Auto race held at Road America in 1956

The International Stock Car Road Race was the 37th race of the 1956 NASCAR Grand National Series. It took place at Road America near Elkhart Lake, Wisconsin on August 12, 1956. It was won by Tim Flock.

The race attracted particular interest, as road course racing was unusual for American stock car racing at the time. Ahead of the race, it was unclear how American stock cars would perform on the newly-built race track, which was regarded to be particularly challenging. The race is also considered to be the first occasion in which NASCAR ran a race during rain.

==Background==
While the race was officially sanctioned by NASCAR, the Fédération Internationale de l'Automobile (FIA) provided support for the event and foreign cars were allowed entry. Ultimately, the race featured 25 American vehicles as well as a Jaguar Mark VII. Hubert Schroeder, secretary of the FIG's sporting arm, served as overseer of the race. The prospect of a NASCAR road race on the challenging new road course attracted particular interest, and due to this, it was attended by several racing executives: NASCAR's Bill France Sr., the United States Auto Club's Duane Carter, and the Sports Car Club of America's Jim Kimberly. At the time, all three organizations were aspiring to replace the AAA Contest Board as the new main United States race-sanctioning body, as the American Automobile Association had withdrawn from involvement in automobile racing the previous year.

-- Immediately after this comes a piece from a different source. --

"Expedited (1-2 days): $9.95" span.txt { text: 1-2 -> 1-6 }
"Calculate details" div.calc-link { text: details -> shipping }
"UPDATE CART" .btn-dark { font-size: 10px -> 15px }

Road America had opened the previous year. This was the first premier series race held at Road America. Road America was considered the nation's finest road course at the time, and was regarded as a challenging course, with tight corners and challenging grade changes. Road course racing was uncommon at the time in American stock car racing. The event was promoted as being "America's First International Stock Car Road Race". There was much advanced interest and speculation among how American cars would perform in maneuvering the challenging course. Those seeking to prognosticate how the race would go on challenged by lack of recent precedent of similar races in the United States, with Time magazine writing, "
[The race] was extraordinary because it was held on a road course, a thing so rare in recent American stock car racing that some oldtimers were casting back to the Elgin, Ill. races of more than two decades ago for a suitable precedent.

==Race overview==
During qualifications, Frank Mundy had the fastest time, having completed three laps of the course in 9 minutes and 27.25 seconds. During the race, Buck Baker drove the car that Mundy had driven for qualifications, and therefore began the race in pole position.

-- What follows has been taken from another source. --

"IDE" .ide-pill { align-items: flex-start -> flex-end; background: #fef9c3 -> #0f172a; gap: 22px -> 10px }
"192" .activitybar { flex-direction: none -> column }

NASCAR made the unusual decision to limit cars to only ten gallons of fuel at the start of the race. An estimated crowd of 10,000 spectators attended, despite poor weather.

The race is considered to be the first occasion in which NASCAR ran a race in the rain. The rainy weather before and during the race impacted it. Shortly before the planned start time for the race, the rain began with a heavy lightning storm that delayed the start by approximately 40 minutes. After this storm ended, the race began. The rain left as much as two-inches of water over portions of the track. After the race, many notable observers praised the racers' handling of their vehicles considering the slick track conditions.

During the race, drivers took frequent pit stops. Most pit stops were for gas, but there were also many tire changes. Despite pre-race questions over how the stock cars' brakes would perform on the challenging course, there were few brake problems. Several cars did, however, suffer engine problems.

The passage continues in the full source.